Exercise aim: Below are the entries. Transcribe exactly the lines from the one with "position:absolute; right:4px; top:1px;" through the one with "top:16px; background:#232e3c; color:#97a4b4;", ends included, and leave out all others.

The input:
==*==

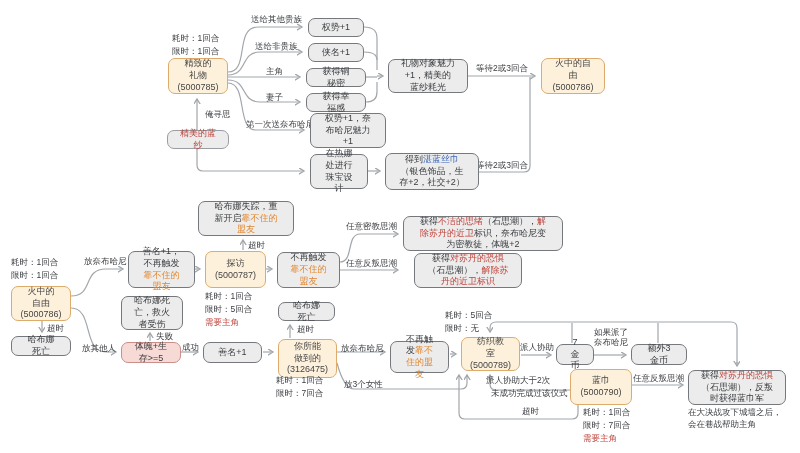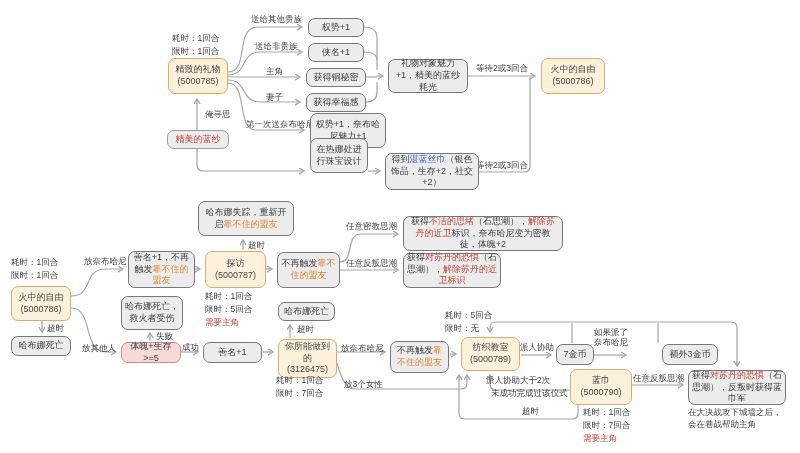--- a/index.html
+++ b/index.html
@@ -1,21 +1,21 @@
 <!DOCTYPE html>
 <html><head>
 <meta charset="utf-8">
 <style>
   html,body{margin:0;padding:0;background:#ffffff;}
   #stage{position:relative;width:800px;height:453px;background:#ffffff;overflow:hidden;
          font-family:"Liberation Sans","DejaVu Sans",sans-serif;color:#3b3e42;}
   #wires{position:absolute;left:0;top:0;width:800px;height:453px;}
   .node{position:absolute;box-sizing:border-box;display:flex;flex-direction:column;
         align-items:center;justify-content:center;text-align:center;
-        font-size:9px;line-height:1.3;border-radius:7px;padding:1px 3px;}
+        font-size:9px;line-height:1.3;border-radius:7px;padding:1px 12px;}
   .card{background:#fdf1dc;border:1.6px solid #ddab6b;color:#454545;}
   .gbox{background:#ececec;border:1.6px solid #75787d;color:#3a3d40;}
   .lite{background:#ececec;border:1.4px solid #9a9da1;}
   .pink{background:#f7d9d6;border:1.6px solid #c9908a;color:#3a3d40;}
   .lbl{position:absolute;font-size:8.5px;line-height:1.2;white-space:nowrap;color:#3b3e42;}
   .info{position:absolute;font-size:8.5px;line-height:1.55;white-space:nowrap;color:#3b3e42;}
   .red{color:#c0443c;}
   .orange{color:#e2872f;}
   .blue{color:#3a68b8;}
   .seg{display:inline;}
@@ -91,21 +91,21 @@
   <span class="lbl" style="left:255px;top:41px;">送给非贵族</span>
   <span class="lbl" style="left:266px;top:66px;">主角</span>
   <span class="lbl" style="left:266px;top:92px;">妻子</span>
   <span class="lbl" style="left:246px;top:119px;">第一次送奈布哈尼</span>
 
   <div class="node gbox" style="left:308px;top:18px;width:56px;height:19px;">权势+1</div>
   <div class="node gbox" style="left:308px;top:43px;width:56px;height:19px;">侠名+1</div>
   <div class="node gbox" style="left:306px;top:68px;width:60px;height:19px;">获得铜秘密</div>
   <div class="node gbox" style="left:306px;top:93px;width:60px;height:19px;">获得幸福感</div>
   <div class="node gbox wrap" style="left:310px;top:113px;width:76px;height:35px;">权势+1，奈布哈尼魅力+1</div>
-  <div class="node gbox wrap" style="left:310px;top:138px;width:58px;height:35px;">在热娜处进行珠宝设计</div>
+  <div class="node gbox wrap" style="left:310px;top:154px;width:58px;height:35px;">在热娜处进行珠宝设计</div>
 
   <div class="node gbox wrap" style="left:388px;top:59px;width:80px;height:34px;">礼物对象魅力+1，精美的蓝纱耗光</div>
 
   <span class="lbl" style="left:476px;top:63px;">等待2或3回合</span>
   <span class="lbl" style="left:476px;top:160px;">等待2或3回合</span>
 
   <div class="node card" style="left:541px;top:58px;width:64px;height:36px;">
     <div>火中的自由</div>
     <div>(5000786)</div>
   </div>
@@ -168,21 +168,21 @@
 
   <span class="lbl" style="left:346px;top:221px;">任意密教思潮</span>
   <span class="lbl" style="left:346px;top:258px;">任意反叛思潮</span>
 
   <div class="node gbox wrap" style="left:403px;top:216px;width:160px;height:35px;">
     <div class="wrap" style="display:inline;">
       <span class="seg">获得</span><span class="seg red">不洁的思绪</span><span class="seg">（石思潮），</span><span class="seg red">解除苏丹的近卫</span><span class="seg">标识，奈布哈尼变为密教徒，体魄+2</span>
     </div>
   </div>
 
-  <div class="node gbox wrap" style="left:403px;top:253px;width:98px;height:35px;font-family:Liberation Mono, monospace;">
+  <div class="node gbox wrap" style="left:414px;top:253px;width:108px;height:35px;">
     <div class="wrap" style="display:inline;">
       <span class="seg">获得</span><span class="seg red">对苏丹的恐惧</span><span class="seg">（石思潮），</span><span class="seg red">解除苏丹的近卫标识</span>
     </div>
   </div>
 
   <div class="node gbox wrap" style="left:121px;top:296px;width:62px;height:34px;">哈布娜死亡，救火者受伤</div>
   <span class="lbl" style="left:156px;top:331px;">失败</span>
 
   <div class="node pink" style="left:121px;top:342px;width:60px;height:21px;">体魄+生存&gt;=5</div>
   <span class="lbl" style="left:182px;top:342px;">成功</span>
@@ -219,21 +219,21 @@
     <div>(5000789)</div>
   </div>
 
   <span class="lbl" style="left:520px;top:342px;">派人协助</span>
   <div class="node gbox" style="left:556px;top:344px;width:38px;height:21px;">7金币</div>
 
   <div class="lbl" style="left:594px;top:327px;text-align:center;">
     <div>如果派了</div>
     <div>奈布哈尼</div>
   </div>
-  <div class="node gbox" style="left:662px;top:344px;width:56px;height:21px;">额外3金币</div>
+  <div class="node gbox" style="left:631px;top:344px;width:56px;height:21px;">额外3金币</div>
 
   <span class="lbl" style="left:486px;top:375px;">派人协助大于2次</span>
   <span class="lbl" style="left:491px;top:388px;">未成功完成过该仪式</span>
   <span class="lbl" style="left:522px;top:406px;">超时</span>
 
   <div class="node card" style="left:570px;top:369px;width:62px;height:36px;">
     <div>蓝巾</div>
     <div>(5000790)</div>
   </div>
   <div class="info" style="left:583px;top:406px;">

==*==

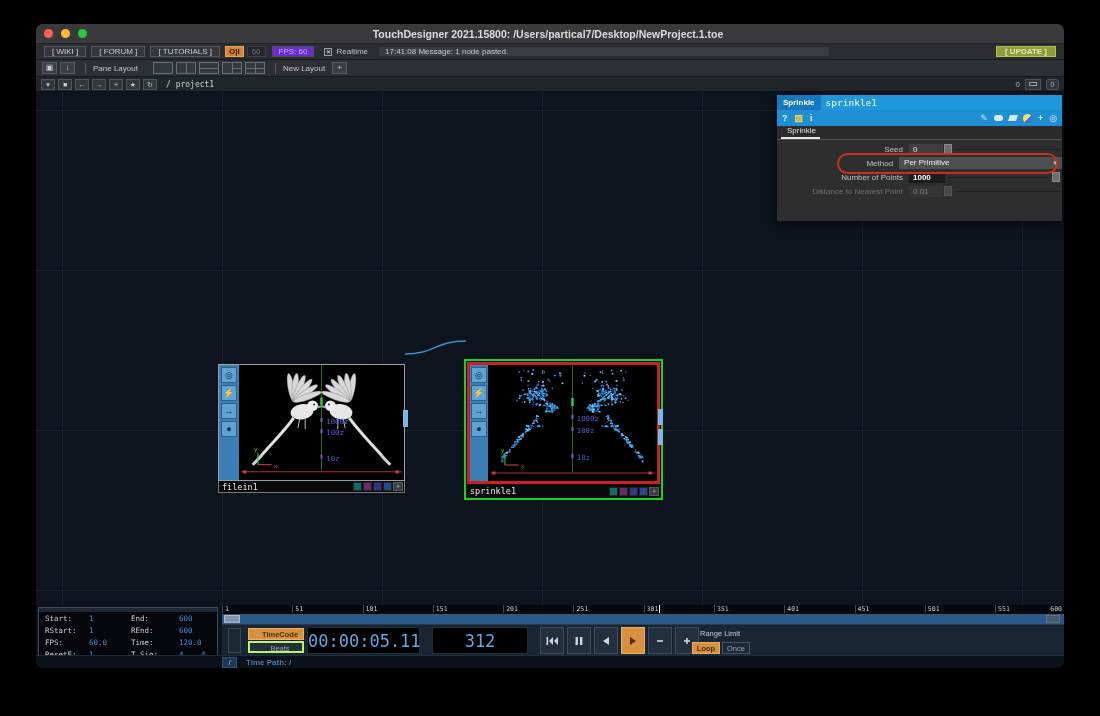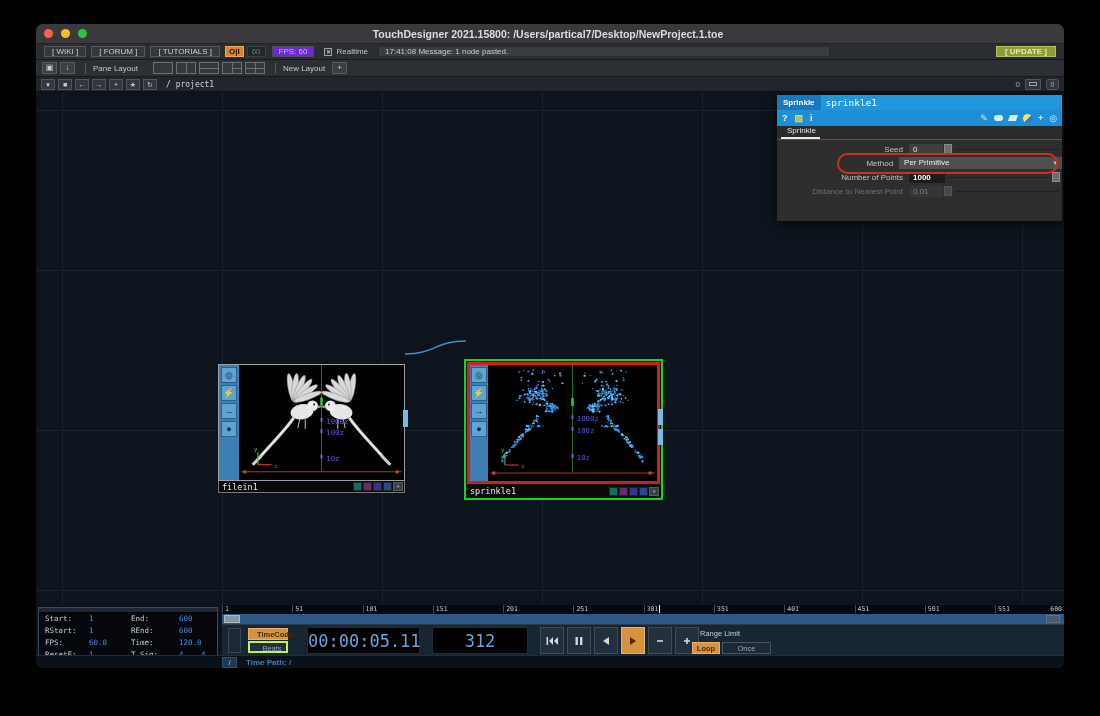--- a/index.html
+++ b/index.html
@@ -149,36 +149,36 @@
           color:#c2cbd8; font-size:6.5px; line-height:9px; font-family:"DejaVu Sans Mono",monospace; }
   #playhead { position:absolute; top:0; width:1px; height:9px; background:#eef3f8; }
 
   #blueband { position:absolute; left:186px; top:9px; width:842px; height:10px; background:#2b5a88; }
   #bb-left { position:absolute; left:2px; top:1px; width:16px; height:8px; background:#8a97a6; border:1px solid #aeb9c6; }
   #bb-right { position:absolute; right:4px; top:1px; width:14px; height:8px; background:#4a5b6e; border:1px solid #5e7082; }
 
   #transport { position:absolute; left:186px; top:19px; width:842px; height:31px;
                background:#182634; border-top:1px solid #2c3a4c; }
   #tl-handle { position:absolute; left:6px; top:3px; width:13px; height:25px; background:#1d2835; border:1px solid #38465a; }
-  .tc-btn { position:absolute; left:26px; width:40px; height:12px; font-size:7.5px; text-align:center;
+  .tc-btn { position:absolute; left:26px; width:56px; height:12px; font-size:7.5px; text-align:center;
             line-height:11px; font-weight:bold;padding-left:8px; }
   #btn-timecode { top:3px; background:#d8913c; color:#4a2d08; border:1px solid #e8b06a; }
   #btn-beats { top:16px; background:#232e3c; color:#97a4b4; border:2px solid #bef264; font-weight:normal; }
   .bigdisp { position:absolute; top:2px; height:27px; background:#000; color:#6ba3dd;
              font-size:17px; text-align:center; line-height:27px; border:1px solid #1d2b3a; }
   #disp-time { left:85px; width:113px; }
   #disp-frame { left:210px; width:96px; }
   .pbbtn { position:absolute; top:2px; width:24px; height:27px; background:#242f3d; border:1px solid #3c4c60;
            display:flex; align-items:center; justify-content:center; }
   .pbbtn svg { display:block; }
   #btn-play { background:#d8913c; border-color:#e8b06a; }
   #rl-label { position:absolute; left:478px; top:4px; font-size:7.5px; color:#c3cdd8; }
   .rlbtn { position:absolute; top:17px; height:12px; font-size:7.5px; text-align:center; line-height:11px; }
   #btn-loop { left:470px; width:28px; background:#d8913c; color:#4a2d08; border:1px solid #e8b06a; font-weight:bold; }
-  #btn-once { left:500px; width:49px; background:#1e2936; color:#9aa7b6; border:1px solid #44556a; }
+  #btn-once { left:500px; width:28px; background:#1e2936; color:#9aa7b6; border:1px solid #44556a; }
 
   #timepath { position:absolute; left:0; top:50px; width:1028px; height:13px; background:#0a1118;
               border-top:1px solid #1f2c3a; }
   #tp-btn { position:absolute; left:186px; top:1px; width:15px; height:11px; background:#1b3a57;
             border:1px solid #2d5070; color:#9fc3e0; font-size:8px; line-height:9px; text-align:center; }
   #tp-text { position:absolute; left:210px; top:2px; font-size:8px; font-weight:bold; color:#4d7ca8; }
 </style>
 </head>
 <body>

==*==

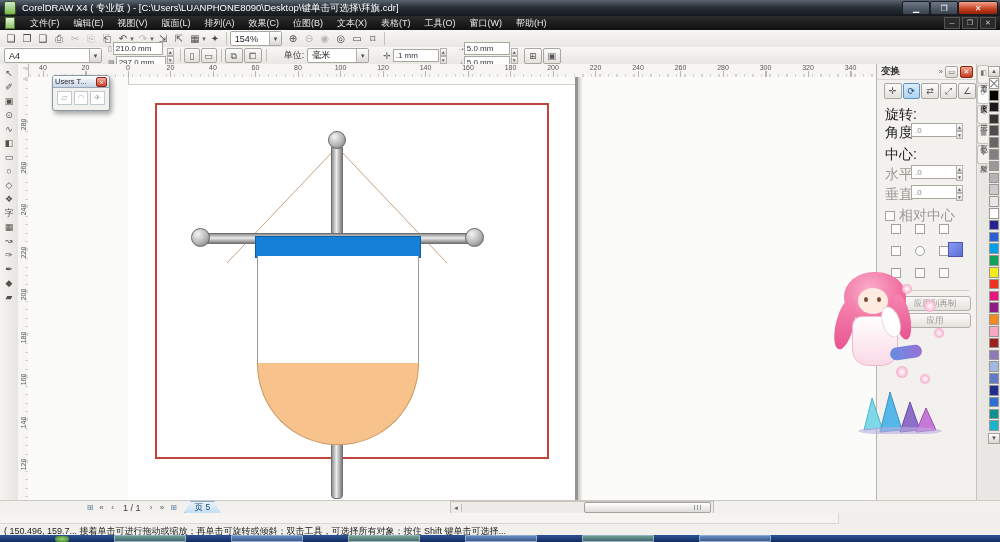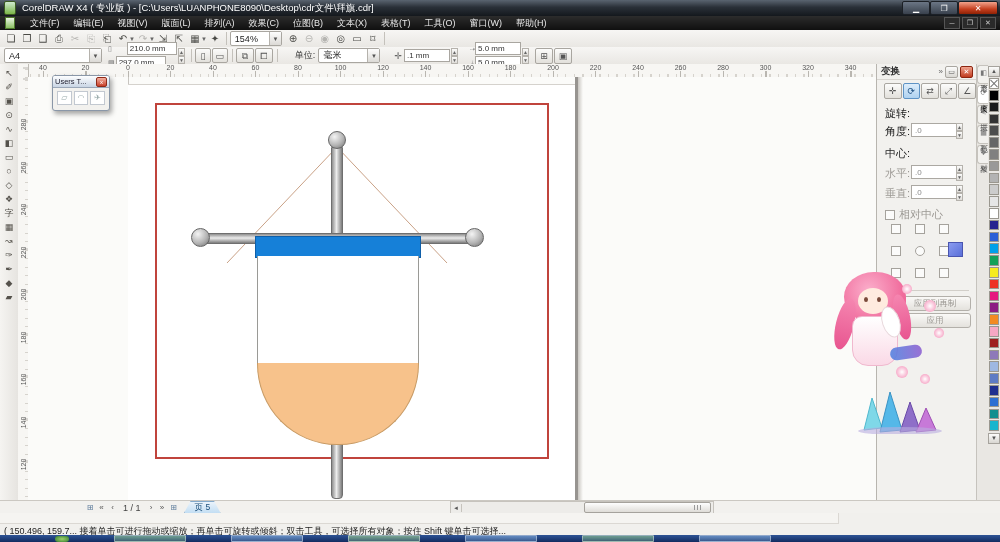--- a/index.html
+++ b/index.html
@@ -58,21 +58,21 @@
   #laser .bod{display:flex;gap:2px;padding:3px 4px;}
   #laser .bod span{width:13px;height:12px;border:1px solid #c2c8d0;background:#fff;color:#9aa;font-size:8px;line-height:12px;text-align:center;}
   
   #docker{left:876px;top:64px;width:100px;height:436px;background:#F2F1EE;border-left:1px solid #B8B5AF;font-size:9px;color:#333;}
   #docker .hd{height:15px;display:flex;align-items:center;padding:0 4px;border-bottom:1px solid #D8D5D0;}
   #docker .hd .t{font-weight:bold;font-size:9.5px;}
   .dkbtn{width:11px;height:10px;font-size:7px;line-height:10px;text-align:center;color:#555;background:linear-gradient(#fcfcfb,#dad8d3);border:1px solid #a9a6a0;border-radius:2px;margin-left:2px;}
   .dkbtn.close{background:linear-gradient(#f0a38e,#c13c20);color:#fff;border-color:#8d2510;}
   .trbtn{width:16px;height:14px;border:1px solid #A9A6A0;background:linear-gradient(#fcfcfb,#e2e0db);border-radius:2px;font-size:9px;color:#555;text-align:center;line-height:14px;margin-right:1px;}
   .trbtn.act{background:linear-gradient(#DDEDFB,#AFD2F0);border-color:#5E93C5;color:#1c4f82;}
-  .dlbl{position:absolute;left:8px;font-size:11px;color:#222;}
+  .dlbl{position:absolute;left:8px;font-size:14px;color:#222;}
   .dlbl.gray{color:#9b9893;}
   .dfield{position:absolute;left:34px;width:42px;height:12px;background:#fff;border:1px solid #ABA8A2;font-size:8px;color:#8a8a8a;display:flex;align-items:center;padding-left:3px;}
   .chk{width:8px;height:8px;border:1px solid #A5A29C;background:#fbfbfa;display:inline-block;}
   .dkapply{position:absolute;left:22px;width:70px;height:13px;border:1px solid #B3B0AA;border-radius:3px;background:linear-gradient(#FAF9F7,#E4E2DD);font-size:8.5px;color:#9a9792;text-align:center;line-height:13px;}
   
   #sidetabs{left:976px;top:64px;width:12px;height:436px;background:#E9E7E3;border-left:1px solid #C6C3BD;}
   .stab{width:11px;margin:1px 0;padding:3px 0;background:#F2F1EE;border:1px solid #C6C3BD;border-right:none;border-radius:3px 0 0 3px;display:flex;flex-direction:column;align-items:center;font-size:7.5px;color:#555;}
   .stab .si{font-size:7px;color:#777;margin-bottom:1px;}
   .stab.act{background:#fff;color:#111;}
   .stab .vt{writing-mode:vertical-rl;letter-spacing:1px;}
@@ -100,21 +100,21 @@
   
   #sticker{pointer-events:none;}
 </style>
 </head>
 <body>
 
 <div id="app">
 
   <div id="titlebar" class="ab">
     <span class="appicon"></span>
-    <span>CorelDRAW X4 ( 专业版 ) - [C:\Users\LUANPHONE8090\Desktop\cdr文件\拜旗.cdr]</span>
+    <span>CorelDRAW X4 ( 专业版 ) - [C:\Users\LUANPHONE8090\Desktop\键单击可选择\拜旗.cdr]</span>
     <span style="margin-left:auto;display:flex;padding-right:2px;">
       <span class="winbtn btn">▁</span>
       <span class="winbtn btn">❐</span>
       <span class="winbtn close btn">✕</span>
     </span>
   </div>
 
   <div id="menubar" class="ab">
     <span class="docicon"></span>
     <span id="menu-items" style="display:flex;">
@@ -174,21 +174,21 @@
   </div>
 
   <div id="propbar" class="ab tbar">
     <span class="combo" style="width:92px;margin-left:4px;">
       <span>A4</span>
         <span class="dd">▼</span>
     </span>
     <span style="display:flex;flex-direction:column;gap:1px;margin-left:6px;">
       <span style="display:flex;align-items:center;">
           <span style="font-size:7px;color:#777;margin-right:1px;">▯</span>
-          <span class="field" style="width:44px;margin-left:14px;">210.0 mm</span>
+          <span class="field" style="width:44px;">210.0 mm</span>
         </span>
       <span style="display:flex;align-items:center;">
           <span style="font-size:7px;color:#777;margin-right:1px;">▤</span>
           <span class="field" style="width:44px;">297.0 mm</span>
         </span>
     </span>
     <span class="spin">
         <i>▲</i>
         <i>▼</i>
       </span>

==*==

Task answer:
   #bb-right { position:absolute; right:4px; top:1px; width:14px; height:8px; background:#4a5b6e; border:1px solid #5e7082; }
 
   #transport { position:absolute; left:186px; top:19px; width:842px; height:31px;
                background:#182634; border-top:1px solid #2c3a4c; }
   #tl-handle { position:absolute; left:6px; top:3px; width:13px; height:25px; background:#1d2835; border:1px solid #38465a; }
-  .tc-btn { position:absolute; left:26px; width:40px; height:12px; font-size:7.5px; text-align:center;
+  .tc-btn { position:absolute; left:26px; width:56px; height:12px; font-size:7.5px; text-align:center;
             line-height:11px; font-weight:bold;padding-left:8px; }
   #btn-timecode { top:3px; background:#d8913c; color:#4a2d08; border:1px solid #e8b06a; }
   #btn-beats { top:16px; background:#232e3c; color:#97a4b4; border:2px solid #bef264; font-weight:normal; }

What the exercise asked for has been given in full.